- [YOUR GOAL]: Write out precisely the lines beginning with the line that contains "- from .types" and ending with the last line of the entries, and no other lines.

- [MATERIAL FOR THIS EXERCISE]:
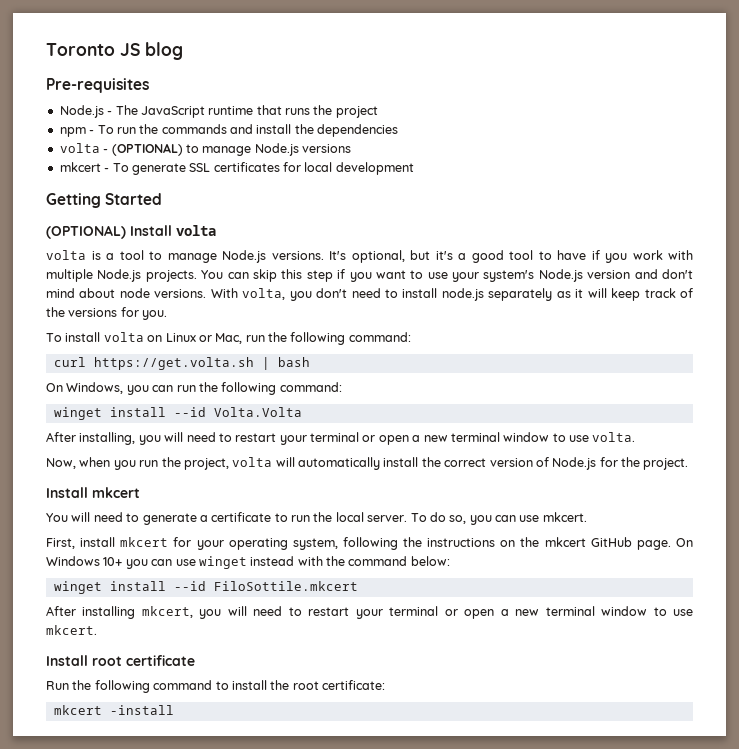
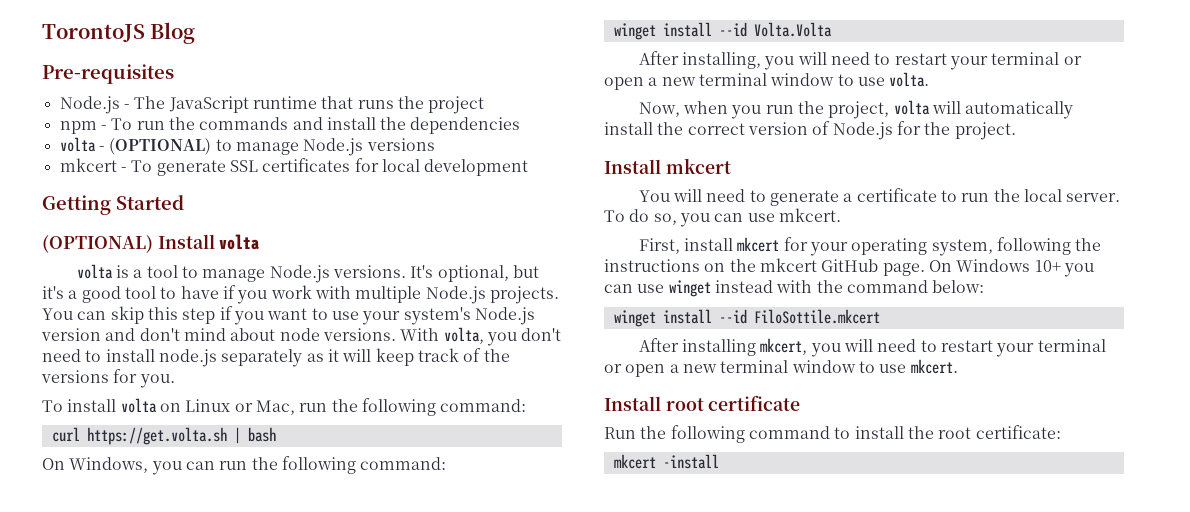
- Toronto JS blog
+ TorontoJS Blog

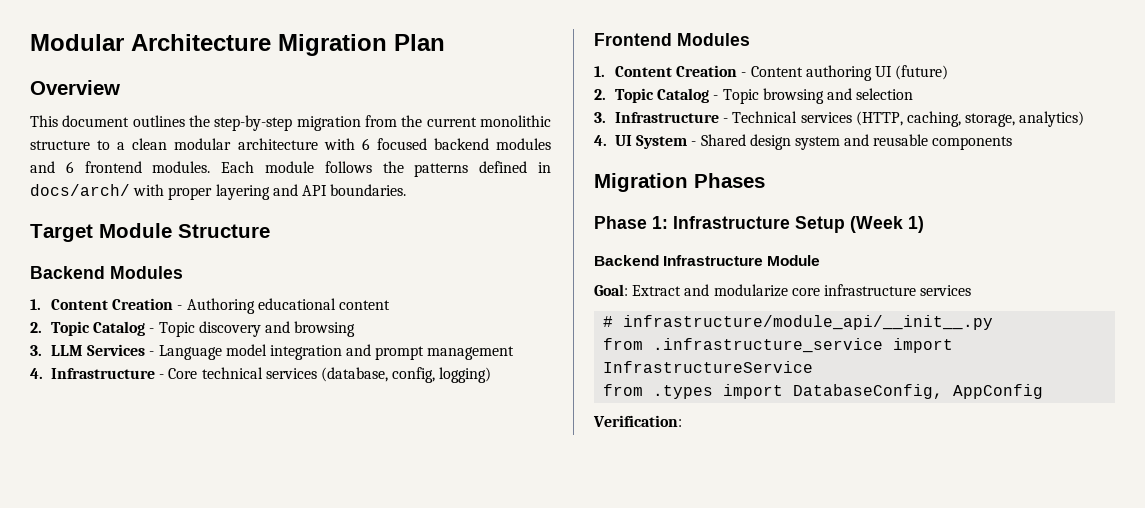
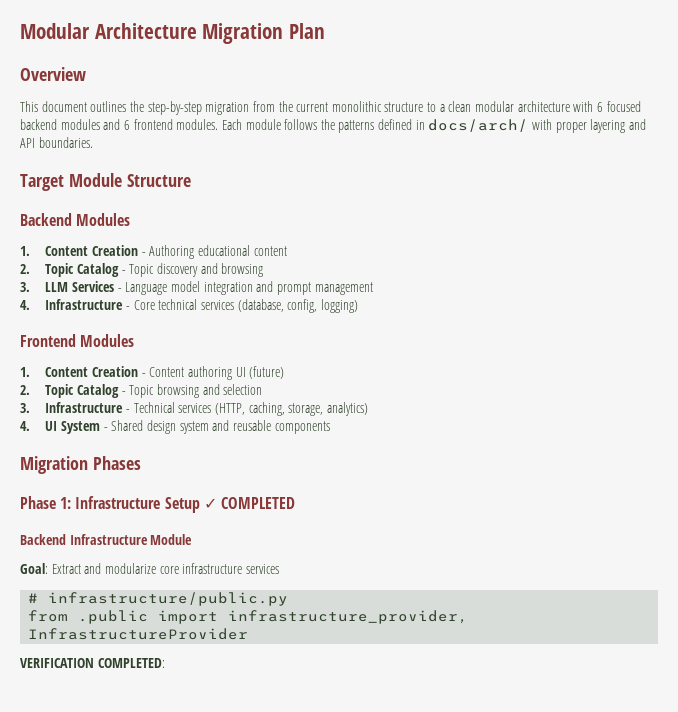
- Phase 1: Infrastructure Setup (Week 1)
+ Phase 1: Infrastructure Setup ✓ COMPLETED
- # infrastructure/module_api/__init__.py
- from .infrastructure_service import InfrastructureService
- from .types import DatabaseConfig, AppConfig
- Verification:
+ # infrastructure/public.py
+ from .public import infrastructure_provider, InfrastructureProvider
+ VERIFICATION COMPLETED:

- [WRITTEN RESPONSE]:
- from .types import DatabaseConfig, AppConfig
- Verification:
+ # infrastructure/public.py
+ from .public import infrastructure_provider, InfrastructureProvider
+ VERIFICATION COMPLETED:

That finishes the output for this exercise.